Sunday, December 12, 2004

fantastic

THIS GROOK WAS MADE THOUSANDS OF YEARS AGO FOR ALL I CARE.

IT WAS MADE FOR ME WITH ME IN MIND.
a winner.

ON BEING ONESELF
Good resolution grook

If virtue
can't be mine alone
at least my faults
can be my own.

Friday, December 10, 2004

CLIP FILE

i got ... ok lemme count 3 calls from a mysterious person between 12 and one pm today.

oh with regards to the last angsty post. im not pissed anymore.
not the kind to bear grudges... and the sun kissed back is soothing.

sentosa. ah. pain.
haha..

gee whiz

i have encountered a few problems lately.
im gonna share a few of those with whoever can be bothered.
im not really pissed. but im just amazed by how screwed up things could be.
this time its so bad its funny, which is a good thing.

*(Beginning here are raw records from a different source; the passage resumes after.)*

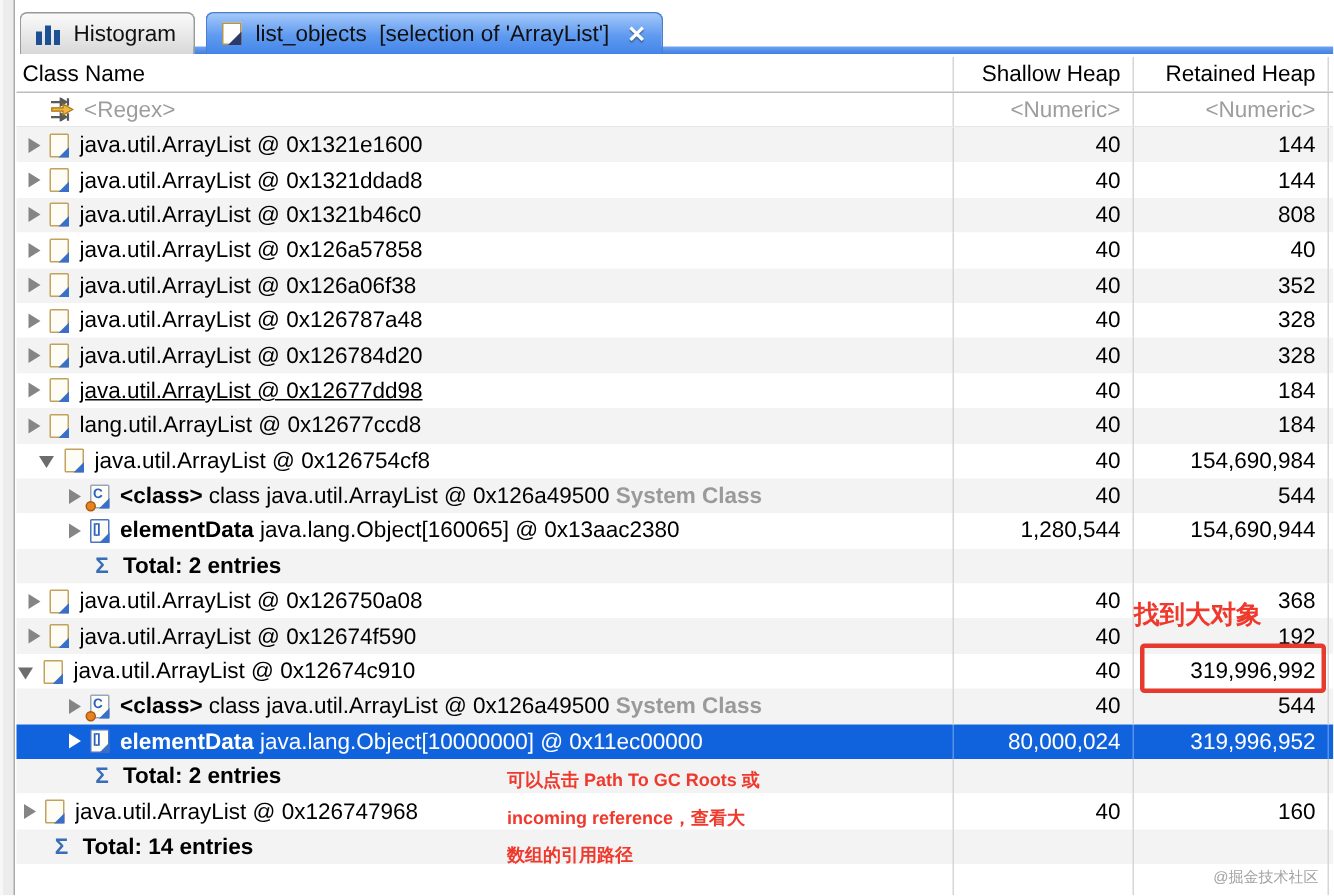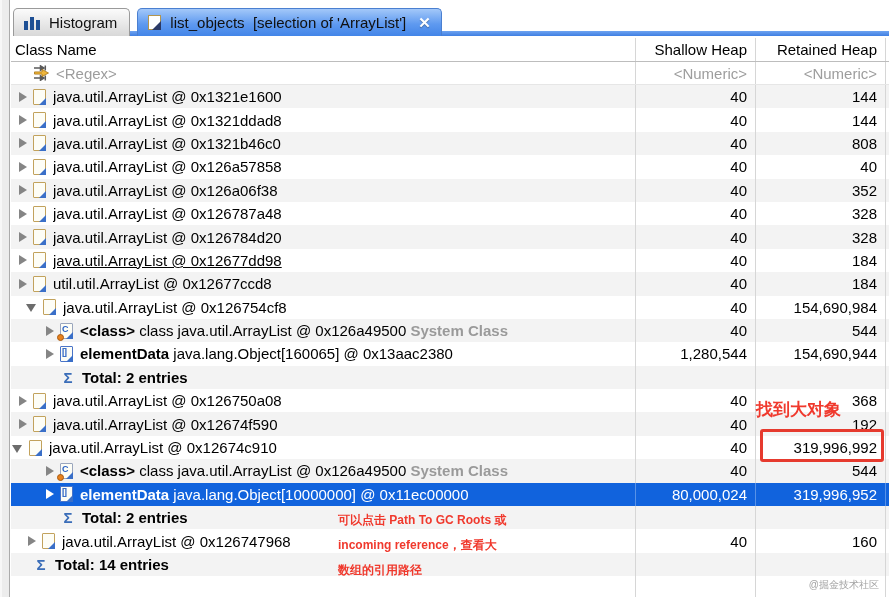--- a/index.html
+++ b/index.html
@@ -222,21 +222,21 @@
       <span class="nametxt">java.util.ArrayList @ 0x12677dd98</span>
     </div>
     <div class="c-sh">40</div>
     <div class="c-re">184</div>
     <div class="c-fill"></div>
   </div>
         <div class="row g">
     <div class="c-name" style="padding-left: 4px;">
       <span class="exp right"></span>
       <span class="pg"></span>
-      <span class="nametxt">util.util.ArrayList @ 0x12677ccd8</span>
+      <span class="nametxt">lang.util.ArrayList @ 0x12677ccd8</span>
     </div>
     <div class="c-sh">40</div>
     <div class="c-re">184</div>
     <div class="c-fill"></div>
   </div>
         <div class="row w">
     <div class="c-name" style="padding-left: 14px;">
       <span class="exp down"></span>
       <span class="pg"></span>
       <span class="nametxt">java.util.ArrayList @ 0x126754cf8</span>
@@ -339,21 +339,21 @@
     <div class="c-name" style="padding-left: 31px;">
       <span class="exp" style="visibility: hidden;"></span>
       <span class="sig">Σ</span>
       <span class="nametxt"><span class="b">Total: 2 entries</span></span>
     </div>
     <div class="c-sh"></div>
     <div class="c-re"></div>
     <div class="c-fill"></div>
   </div>
         <div class="row w">
-    <div class="c-name" style="padding-left: 13px;">
+    <div class="c-name" style="padding-left: 1px;">
       <span class="exp right"></span>
       <span class="pg"></span>
       <span class="nametxt">java.util.ArrayList @ 0x126747968</span>
     </div>
     <div class="c-sh">40</div>
     <div class="c-re">160</div>
     <div class="c-fill"></div>
   </div>
         <div class="row g">
     <div class="c-name" style="padding-left: 4px;">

how come i cant install both my motherboard and graphics card.
does it mean i can only have either sound or a smooth picture?

how come kristie can agree to going out at ten, only for me to call at nine forty to find out she's a fullerton with another guy?. ya sure! she says. and im like oh shit im gonna be late. okay no problem. i'll just take a cab home. hey can u be there at ten?. oh weiguo u sound so tired i think u should stay home to rest. (or something to that effect)
im sorry to say this, but the cumulative effect of not seeing someone for so many months kinda got wiped away faster than the time it takes for me to hit the delete key.

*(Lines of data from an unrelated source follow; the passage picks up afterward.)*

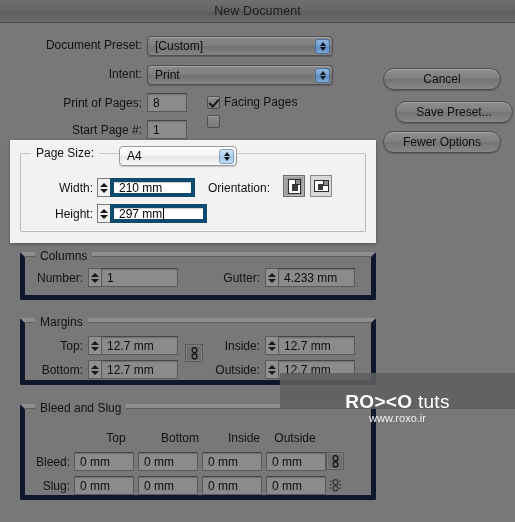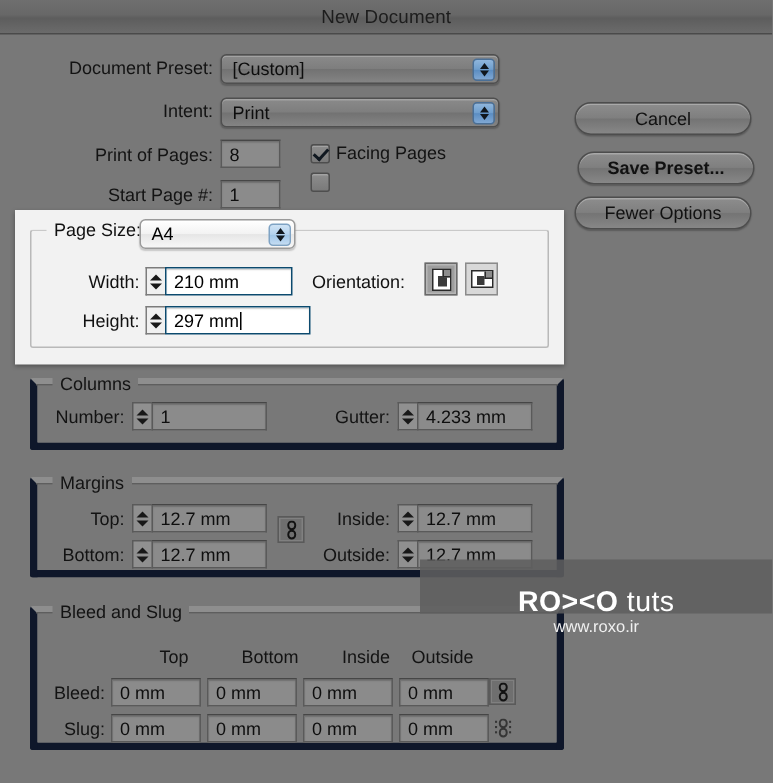--- a/index.html
+++ b/index.html
@@ -104,21 +104,21 @@
     display: flex;
     align-items: center;
     padding-left: 5px;
     font-size: 12px;
     color: #0e0e0e;
     box-shadow: inset 0 1px 1px rgba(0,0,0,.20);
     white-space: nowrap;
   }
   .field.light {
     background: #ffffff;
-    border: 1px solid #0c4a6e;
+    border: 4px solid #0c4a6e;
     color: #000;
   }
 
   
   .stepper {
     width: 13px;
     height: 19px;
     border: 1px solid #5a5a5a;
     border-right: none;
     background: #909090;
@@ -372,30 +372,30 @@
 
   <div class="cbrow" style="position:absolute;left:207px;top:95px;">
     <span class="cbox checked"></span>
     <span class="lbl">Facing Pages</span>
   </div>
   <div class="cbrow" style="position:absolute;left:207px;top:115px;">
     <span class="cbox"></span>
   </div>
 
   <div class="btn" style="position:absolute;left:383px;top:68px;width:118px;">Cancel</div>
-  <div class="btn" style="position:absolute;left:385px;top:101px;width:118px;font-weight:bold;">Save Preset...</div>
+  <div class="btn" style="position:absolute;left:395px;top:101px;width:118px;">Save Preset...</div>
   <div class="btn" style="position:absolute;left:383px;top:131px;width:118px;">Fewer Options</div>
 
   <div class="highlight-panel" style="left:10px;top:140px;width:366px;height:103px;">
 
     <div class="hp-group" style="left:10px;top:13px;width:346px;height:79px;">
       <span class="hp-title">Page Size:</span>
     </div>
 
-    <div class="popup light" style="position:absolute;left:83px;top:6px;width:104px;">
+    <div class="popup light" style="position:absolute;left:109px;top:6px;width:118px;">
       <span class="ptext">A4</span>
       <span class="parrows">
         <i class="tri-up"></i>
           <i class="tri-dn"></i>
       </span>
     </div>
 
     <div class="lbl lbl-dark lbl-r" style="position:absolute;left:0px;top:41px;width:83px;">Width:</div>
     <div class="spinfield" style="position:absolute;left:87px;top:38px;">
       <span class="stepper light">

someone was supposed to call. then i lay in bed waiting for a call. i lay in bed for a call. and i lay in bed for a call.
no call?. sleep.

i'm beginning to feel indifferent and skeptical and cynical about my friends.
commander's 6 hour talk in the lecture room shouldve been longer. the mental torture is a pittance compared to rushing home for nothing.

on a good note,
i got tonnes of sleep. thanks sue.
i got a BEAUTIFUL sunrise to catch, and only for me to catch cos u guys just wake up either facing walls or concrete slabs containing more people.
im going sentosa today for the afternoon because im forced to go. (oh the pain!)
i got jianhong.
i got greg.
and last but not least, i gotta freaking long weekend. and guess what?
its to myself.

Monday, December 06, 2004

WEB SHOPPING GUIDE

SOCIAL MECHANISM

When people always
try to take
the very smallest
piece of cake
how can it also
always be
that that's the one
that's left for me?

piet hein. what a lovely gift from you.

Sunday, December 05, 2004

brainstorms

theory of the new:

at this age, we're all not ready for a lifelong partner.
so as u grow up, u change partners as you go, just biding time till u reach the phase when u truly are ready.

its irrefutable isnt it?

and if so, why not make it nice and sweet always.